EXCERPTED RECORDS section start

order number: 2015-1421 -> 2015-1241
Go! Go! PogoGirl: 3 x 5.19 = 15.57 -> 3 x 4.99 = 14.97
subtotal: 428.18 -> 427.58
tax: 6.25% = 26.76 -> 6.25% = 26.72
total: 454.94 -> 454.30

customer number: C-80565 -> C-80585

EXCERPTED RECORDS section end
EXCERPTED RECORDS section start

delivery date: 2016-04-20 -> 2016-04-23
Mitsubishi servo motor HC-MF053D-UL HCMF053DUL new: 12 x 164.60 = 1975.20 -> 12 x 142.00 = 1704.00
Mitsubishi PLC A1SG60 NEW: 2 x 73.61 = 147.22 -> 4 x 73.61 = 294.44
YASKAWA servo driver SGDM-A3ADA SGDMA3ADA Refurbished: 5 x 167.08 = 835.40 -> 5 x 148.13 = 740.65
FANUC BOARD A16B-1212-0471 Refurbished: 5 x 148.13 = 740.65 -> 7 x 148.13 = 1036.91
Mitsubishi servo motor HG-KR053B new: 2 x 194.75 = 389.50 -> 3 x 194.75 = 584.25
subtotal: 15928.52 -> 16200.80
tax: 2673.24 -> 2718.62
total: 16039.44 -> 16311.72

EXCERPTED RECORDS section end
EXCERPTED RECORDS section start

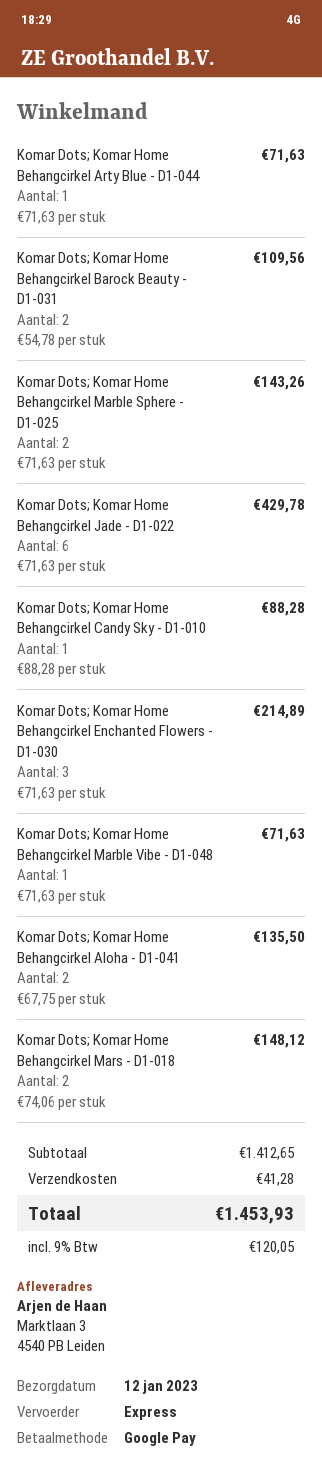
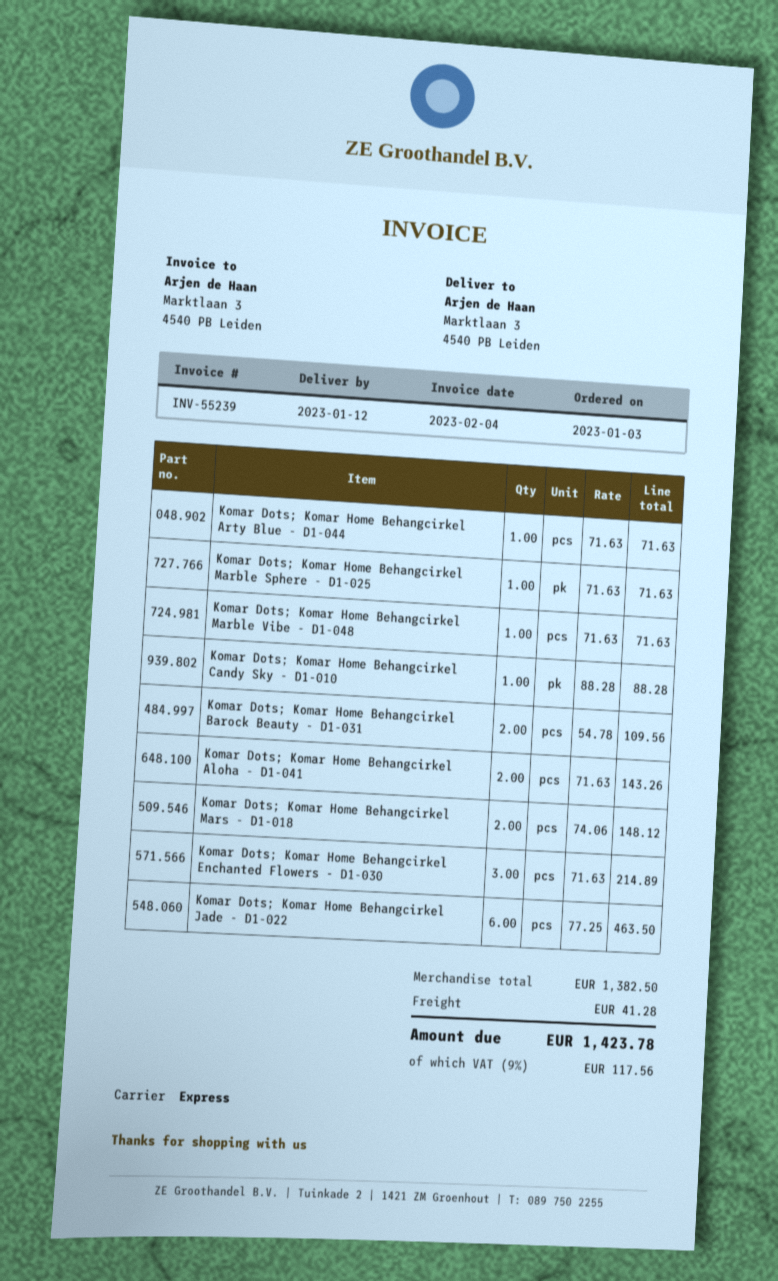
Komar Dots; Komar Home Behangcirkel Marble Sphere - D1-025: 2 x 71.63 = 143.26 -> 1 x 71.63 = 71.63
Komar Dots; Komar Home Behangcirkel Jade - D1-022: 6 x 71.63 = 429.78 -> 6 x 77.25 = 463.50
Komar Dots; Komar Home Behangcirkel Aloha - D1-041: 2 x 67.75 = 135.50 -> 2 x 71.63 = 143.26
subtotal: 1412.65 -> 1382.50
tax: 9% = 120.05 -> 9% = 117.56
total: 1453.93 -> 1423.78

EXCERPTED RECORDS section end

▶ [TASK TO CARRY OUT]: Search the records above for "Home". Copy each line where it is found.

▶ [RESULT FOR THIS EXERCISE]:
Komar Dots; Komar Home Behangcirkel Marble Sphere - D1-025: 2 x 71.63 = 143.26 -> 1 x 71.63 = 71.63
Komar Dots; Komar Home Behangcirkel Jade - D1-022: 6 x 71.63 = 429.78 -> 6 x 77.25 = 463.50
Komar Dots; Komar Home Behangcirkel Aloha - D1-041: 2 x 67.75 = 135.50 -> 2 x 71.63 = 143.26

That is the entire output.